The drug potently reduces the production of beta amyloid in neuroblastoma cells transfected by amyloid precursor protein (APP) and also in cell-free extracts prepared from the transfected cells. Importantly, Gleevec has poor penetration of the blood-brain barrier in both mice and humans.

 “This characteristic of the drug is precisely why we chose to use it,” Sutcliffe explained.  “Because it doesn’t penetrate the blood-brain barrier, we were able to focus on the production of amyloid outside of the brain and how that production might contribute to amyloid that accumulates in the brain, where it is associated with disease.”

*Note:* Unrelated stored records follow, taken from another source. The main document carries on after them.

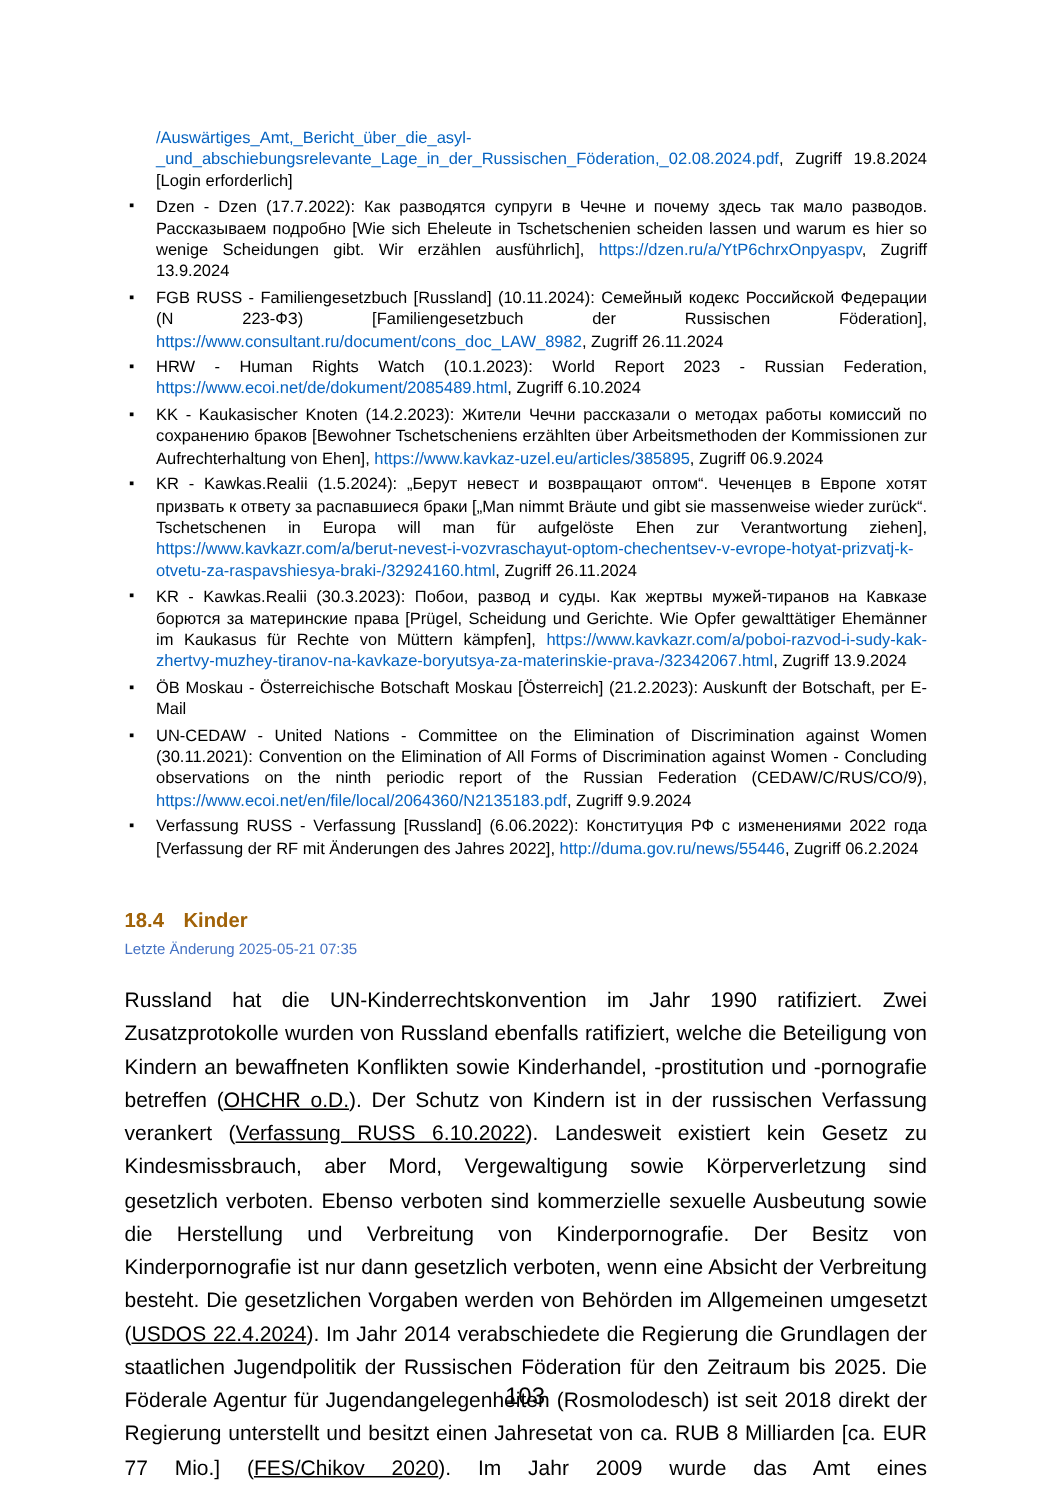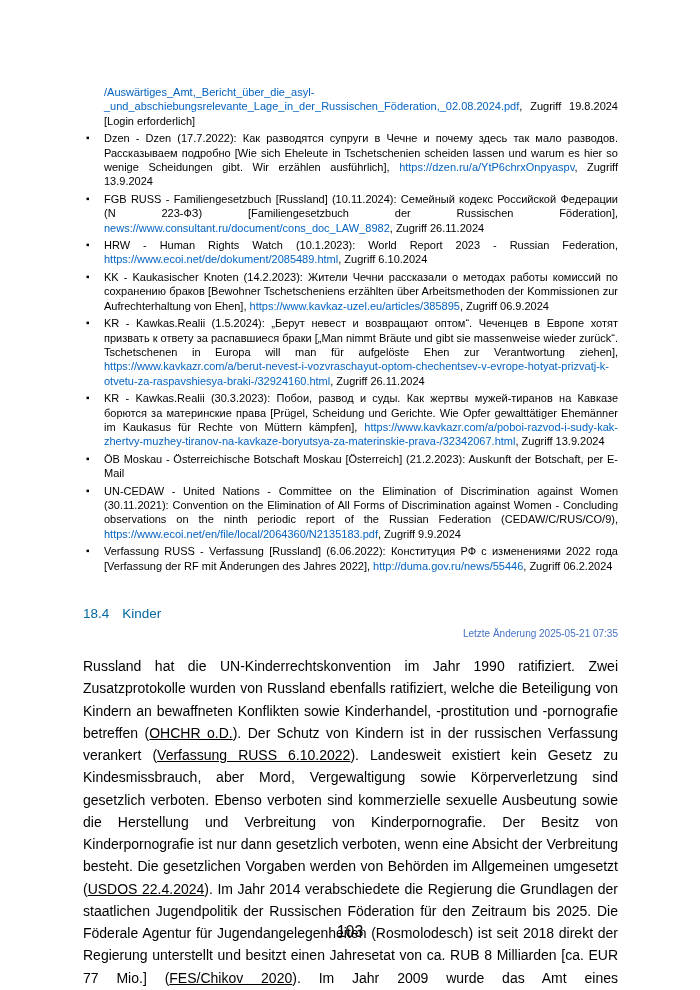--- a/index.html
+++ b/index.html
@@ -87,7 +87,7 @@
 
       <div class="ref"><span class="bullet">▪</span><span>Dzen - Dzen (17.7.2022): Как разводятся супруги в Чечне и почему здесь так мало разводов. Рассказываем подробно [Wie sich Eheleute in Tschetschenien scheiden lassen und warum es hier so wenige Scheidungen gibt. Wir erzählen ausführlich], </span><span class="link">https://dzen.ru/a/YtP6chrxOnpyaspv</span><span>, Zugriff 13.9.2024</span></div>
 
-      <div class="ref"><span class="bullet">▪</span><span>FGB RUSS - Familiengesetzbuch [Russland] (10.11.2024): Семейный кодекс Российской Федерации (N 223-ФЗ) [Familiengesetzbuch der Russischen Föderation], </span><span class="link">news://www.consultant.ru/document/cons_doc_LAW_8982</span><span>, Zugriff 26.11.2024</span></div>
+      <div class="ref"><span class="bullet">▪</span><span>FGB RUSS - Familiengesetzbuch [Russland] (10.11.2024): Семейный кодекс Российской Федерации (N 223-ФЗ) [Familiengesetzbuch der Russischen Föderation], </span><span class="link">https://www.consultant.ru/document/cons_doc_LAW_8982</span><span>, Zugriff 26.11.2024</span></div>
 
       <div class="ref"><span class="bullet">▪</span><span>HRW - Human Rights Watch (10.1.2023): World Report 2023 - Russian Federation, </span><span class="link">https://www.ecoi.net/de/dokument/2085489.html</span><span>, Zugriff 6.10.2024</span></div>
 

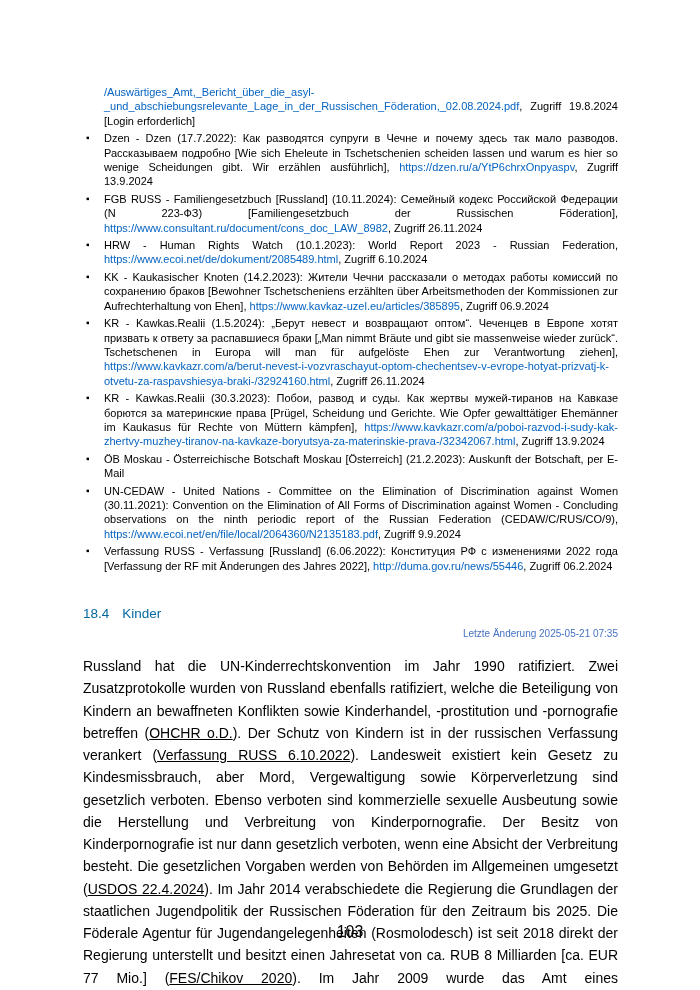--- a/index.html
+++ b/index.html
@@ -46,8 +46,8 @@
   .section-heading {
     margin: 33px 0 0 0;
     font-size: 13.5px;
-    font-weight: normal;
-    color: #0369a1;
+    font-weight: bold;
+    color: #a16207;
   }
   .section-number { margin-right: 13px; }
   .section-meta {

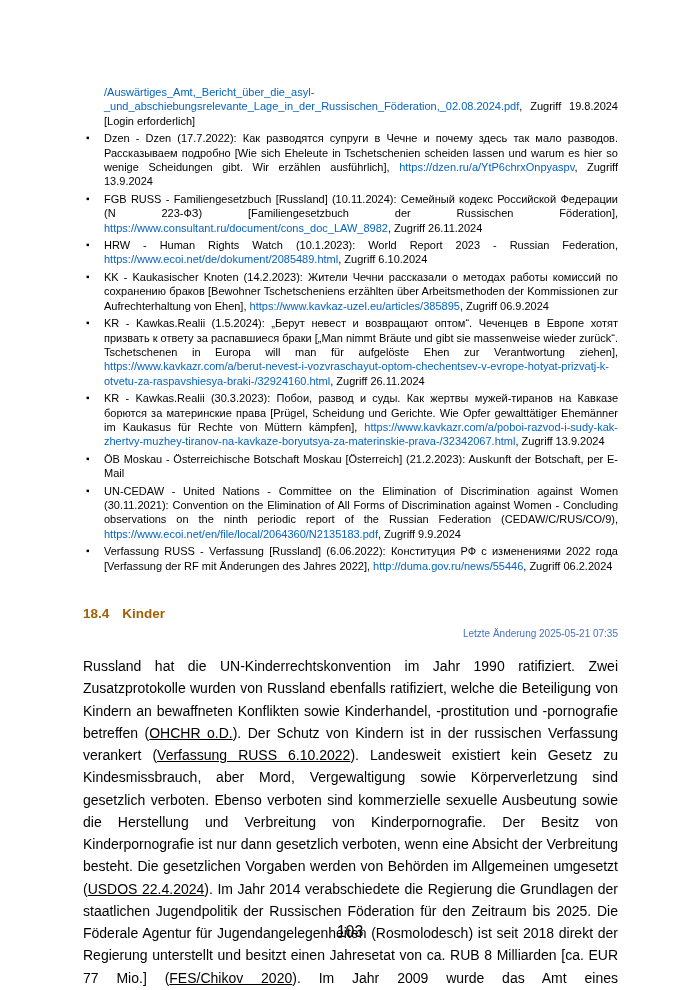--- a/index.html
+++ b/index.html
@@ -54,7 +54,6 @@
     margin-top: 7px;
     font-size: 10px;
     color: #4472C4;
-    text-align: right;
   }
   
   .body-par {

 The mice were injected with Gleevec twice a day for seven days; then plasma and brain tissue were collected, and the amount of beta amyloid in the blood and brain was measured. The findings: the drug dramatically reduced beta amyloid not only in the blood, but also in the brain where the drug cannot penetrate.

Thus, an appreciable portion of brain amyloid must originate outside of the brain, and imatinib represents a candidate for preventing and treating Alzheimer’s.

For the future of this research, Sutcliffe says he hopes to find a partner and investors to move the work into clinical trials and new drug development. 

In addition to Sutcliffe, the authors of the study, titled “Peripheral reduction of β-amyloid is sufficient to reduce brain Aβ: implications for Alzheimer’s disease,” include Peter Hedlund and Elizabeth Thomas of Scripps Research, and Floyd Bloom and Brian Hilbush of ModGene, LLC, which funded the project.